The courts determined Young was aware of the horse’s thin frame and the saddle sore, but did not seek vet care until April 27. She did have the horse de-wormed in January because she believed his weight loss was the culprit.

In addition, Young continued to allow the horse to be ridden despite the ulcerated sore on its back. She changed the horse’s feed, but it was unclear if it helped him gain weight. She also said she took him out of the riding rotation at her stables, located on Old Mocksville Road.

Young said she tried everything she could to help Cee Mee, but admitted she failed by not contacting a vet earlier on in the process. Rowan County Animal Control cited Young with animal cruelty.

Judge Harper said she was convinced based on the evidence that Cee Mee’s condition before his removal from Highland Hill Stables was serious.

The judge also said in her ruling Young was not given an opportunity to be heard before the emergency order was entered. She said Inge “did not show that irreparable harm would result if notice and opportunity to be heard were provided.”

However, the judge said should the horse be returned to Young, he may suffer irreparable harm. She also allowed the preliminary injunction and officially said the Inges could keep Cee Mee Streak.

During the May 7 hearing, both Dr. Andrew Gardner, a vet who’d cared for Cee Mee in the past, testified as did the Young’s vet, Dr. Jay Moore. Both veterinarians said the horse could’ve died within 30 days without intervention.

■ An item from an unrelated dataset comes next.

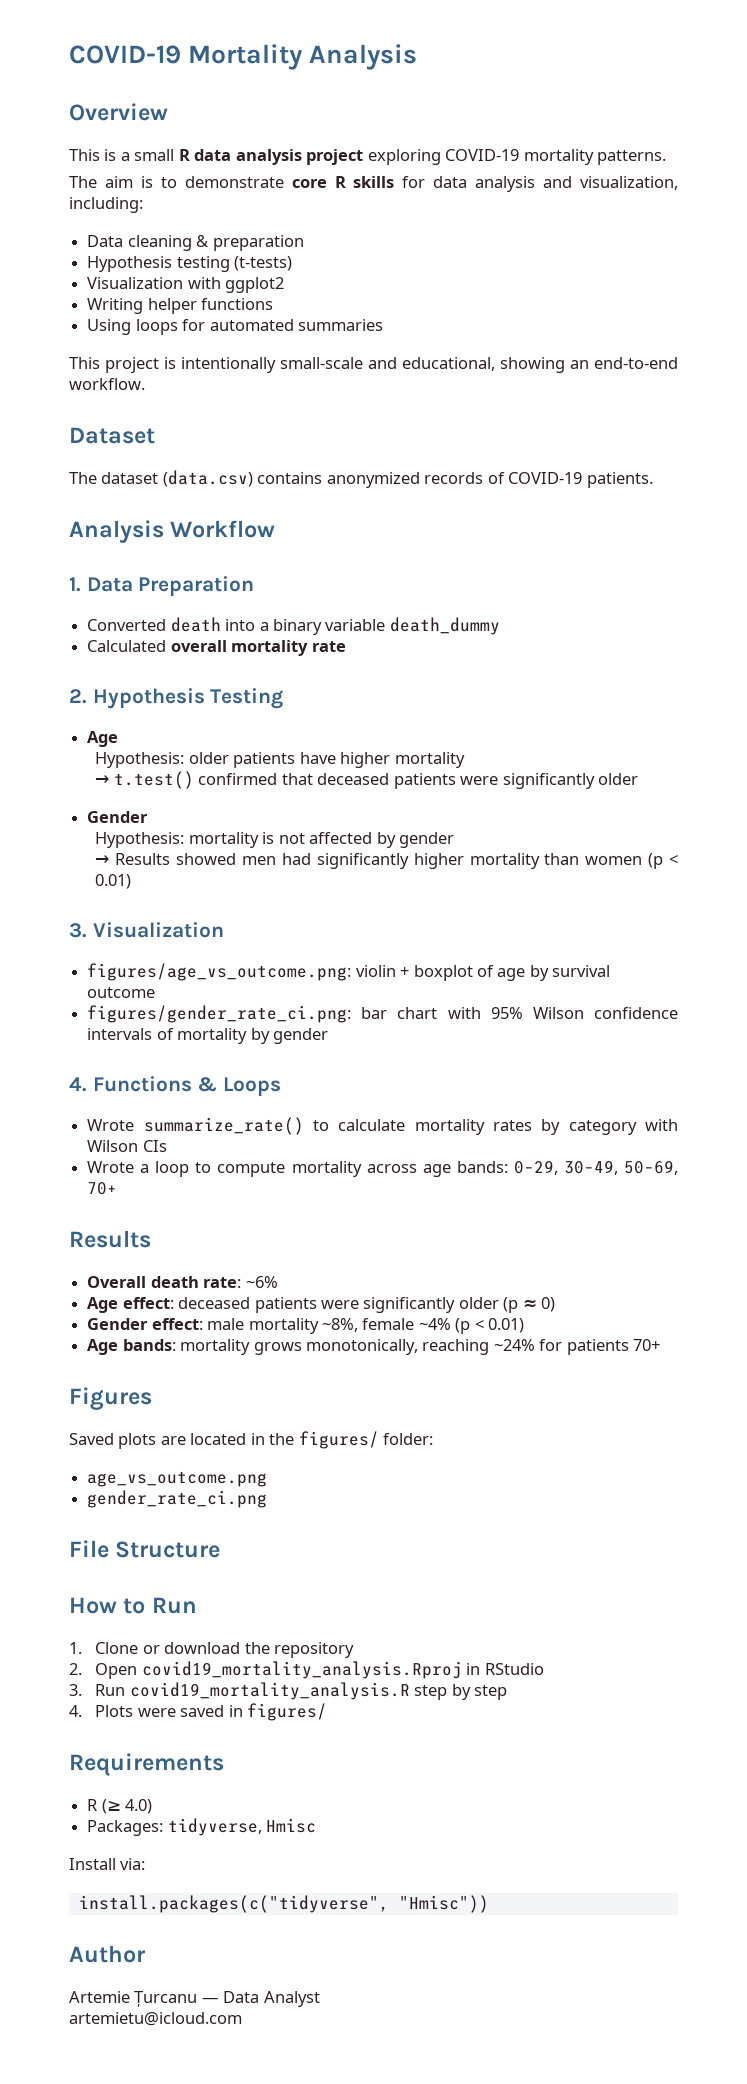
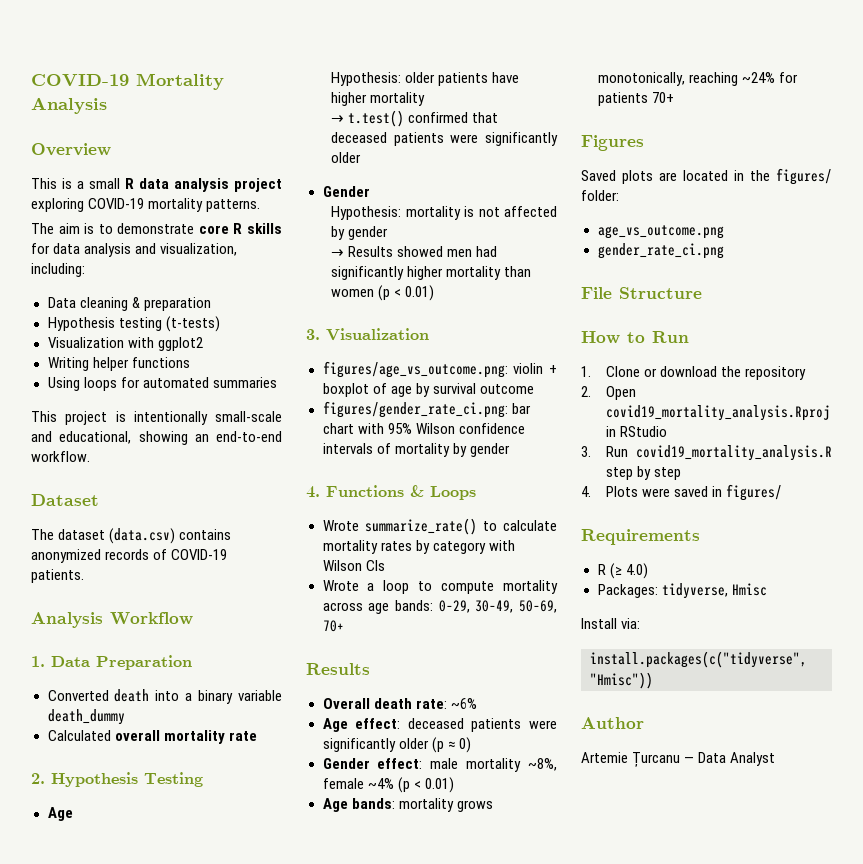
- artemietu@icloud.com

The judge said Young’s attorney, Ed Ferguson, did not claim any losses suffered by Young if the horse were returned to the Inges. Judge Harper also said it was clear to her that Young was concerned about her business and her reputation being affected by the case.

Harper said the court excluded evidence from Inge about other horses at the stables because it had no bearing on the matter at hand.

Tracy Inge said Cee Mee has been improving every day, not just physically, but mentally.

“His old personality is coming back. He’s no longer lethargic. But we know it will take months before he will be healthy again,” she said.

Tracy said they’ve received support throughout this process and are thankful for the judges’ ruling.